=== Section Start ===
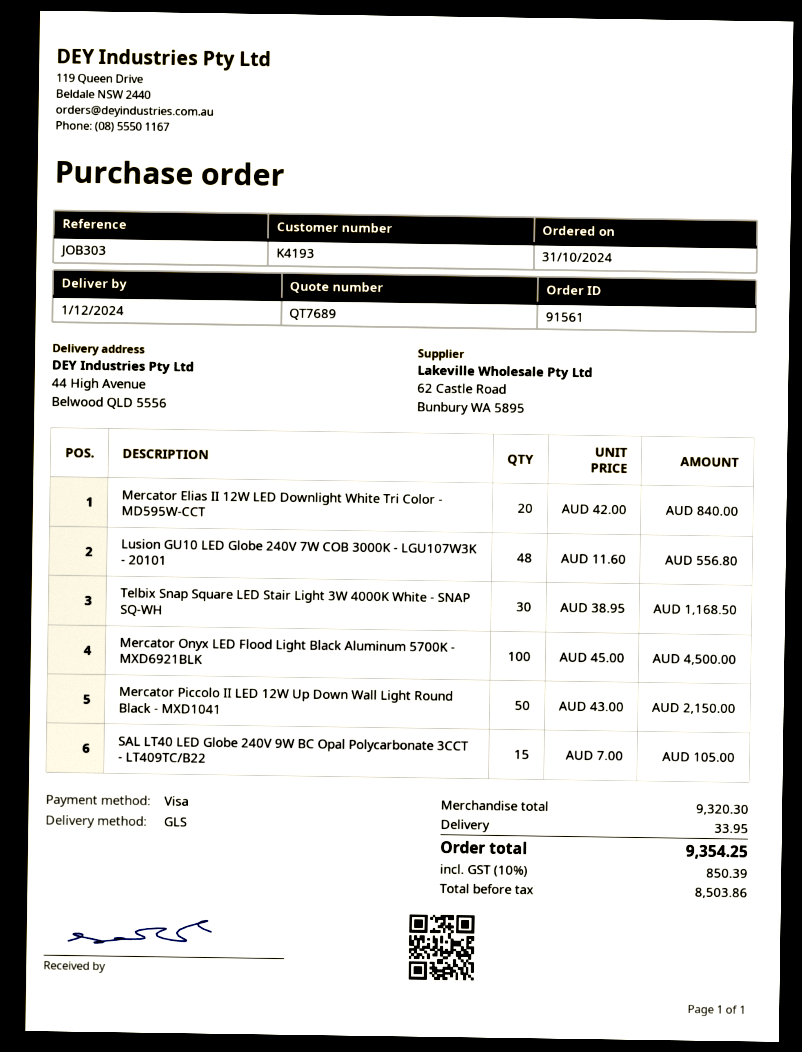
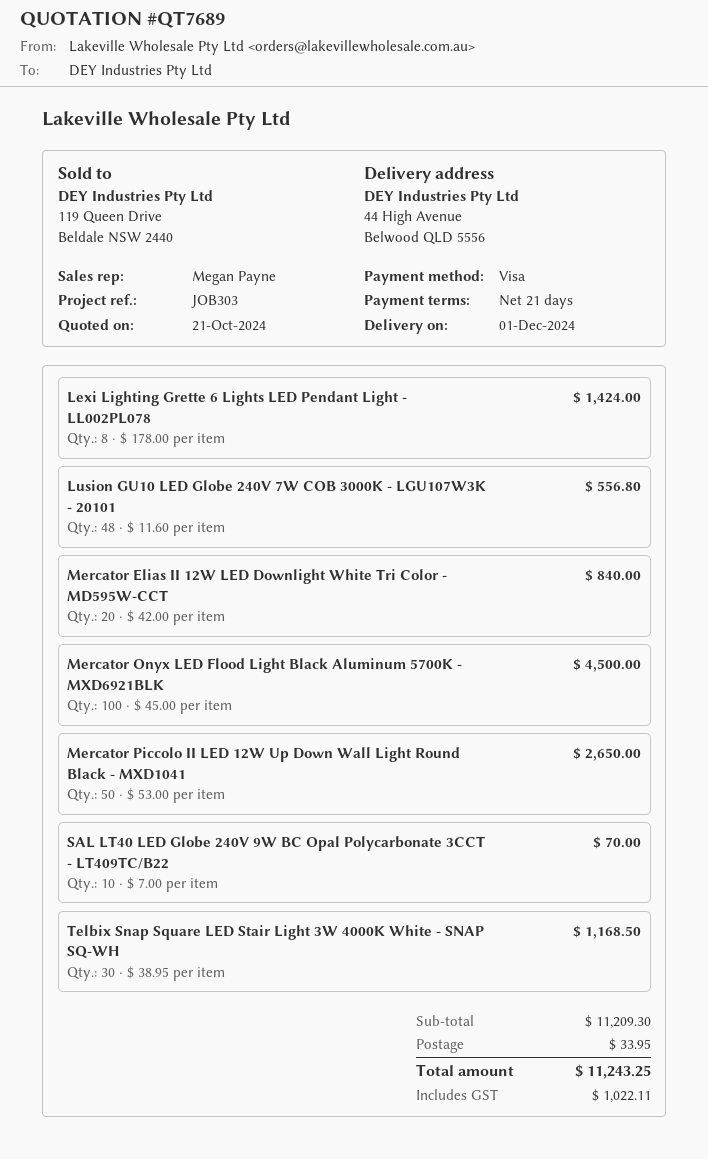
Mercator Piccolo II LED 12W Up Down Wall Light Round Black - MXD1041: 50 x 43.00 = 2150.00 -> 50 x 53.00 = 2650.00
SAL LT40 LED Globe 240V 9W BC Opal Polycarbonate 3CCT - LT409TC/B22: 15 x 7.00 = 105.00 -> 10 x 7.00 = 70.00
Lexi Lighting Grette 6 Lights LED Pendant Light - LL002PL078: none -> 8 x 178.00 = 1424.00
subtotal: 9320.30 -> 11209.30
tax: 850.39 -> 1022.11
total: 9354.25 -> 11243.25

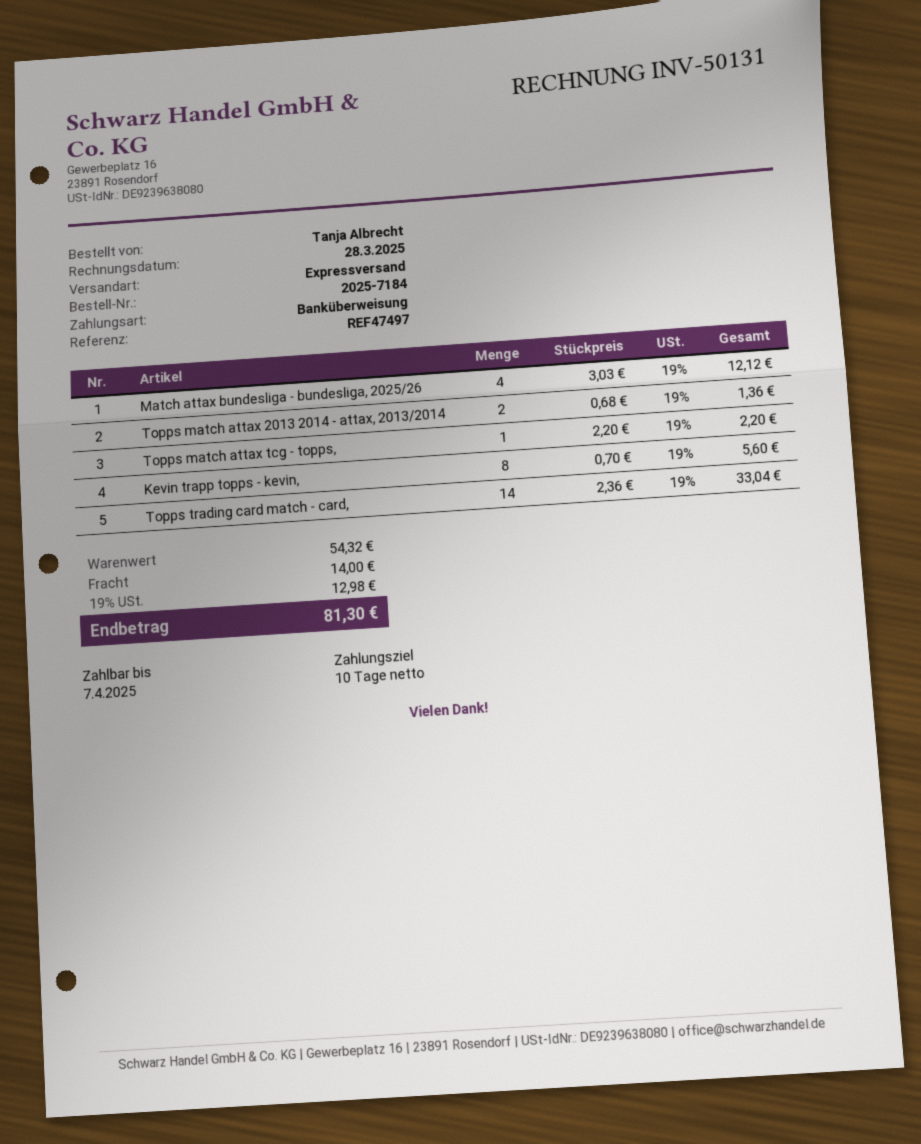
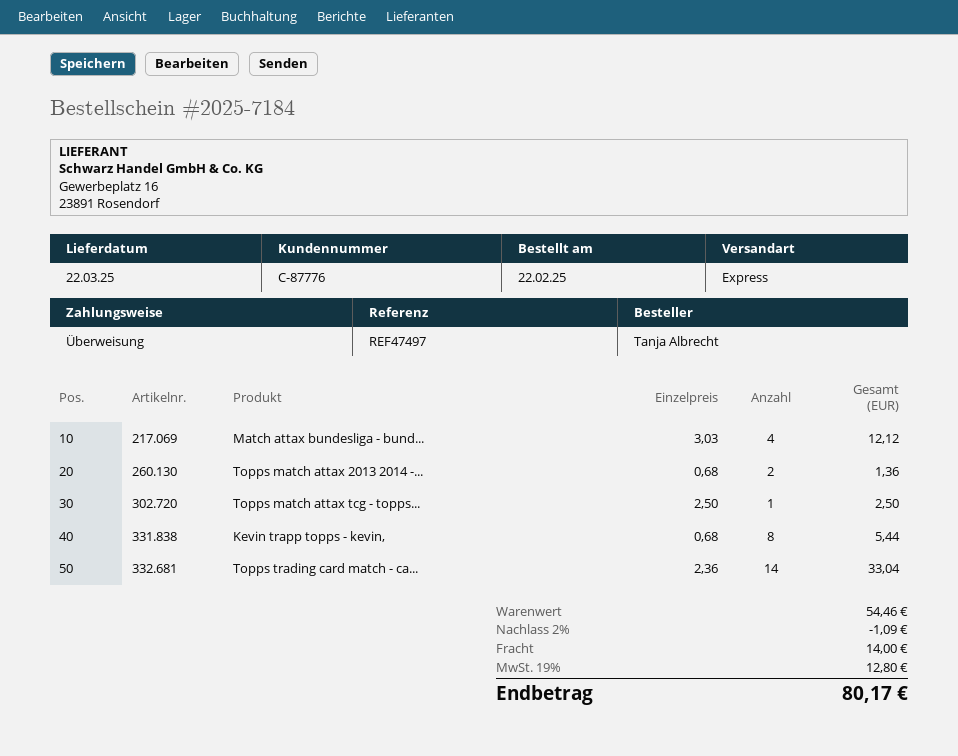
Topps match attax tcg - topps,: 1 x 2.20 = 2.20 -> 1 x 2.50 = 2.50
Kevin trapp topps - kevin,: 8 x 0.70 = 5.60 -> 8 x 0.68 = 5.44
subtotal: 54.32 -> 54.46
discount: none -> 2% = 1.09
tax: 19% = 12.98 -> 19% = 12.80
total: 81.30 -> 80.17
=== Section End ===
== YOUR TASK ==
Retype word for word all the material given above, and keep the pictures out.

== SOLUTION TO THIS TASK ==
Mercator Piccolo II LED 12W Up Down Wall Light Round Black - MXD1041: 50 x 43.00 = 2150.00 -> 50 x 53.00 = 2650.00
SAL LT40 LED Globe 240V 9W BC Opal Polycarbonate 3CCT - LT409TC/B22: 15 x 7.00 = 105.00 -> 10 x 7.00 = 70.00
Lexi Lighting Grette 6 Lights LED Pendant Light - LL002PL078: none -> 8 x 178.00 = 1424.00
subtotal: 9320.30 -> 11209.30
tax: 850.39 -> 1022.11
total: 9354.25 -> 11243.25

Topps match attax tcg - topps,: 1 x 2.20 = 2.20 -> 1 x 2.50 = 2.50
Kevin trapp topps - kevin,: 8 x 0.70 = 5.60 -> 8 x 0.68 = 5.44
subtotal: 54.32 -> 54.46
discount: none -> 2% = 1.09
tax: 19% = 12.98 -> 19% = 12.80
total: 81.30 -> 80.17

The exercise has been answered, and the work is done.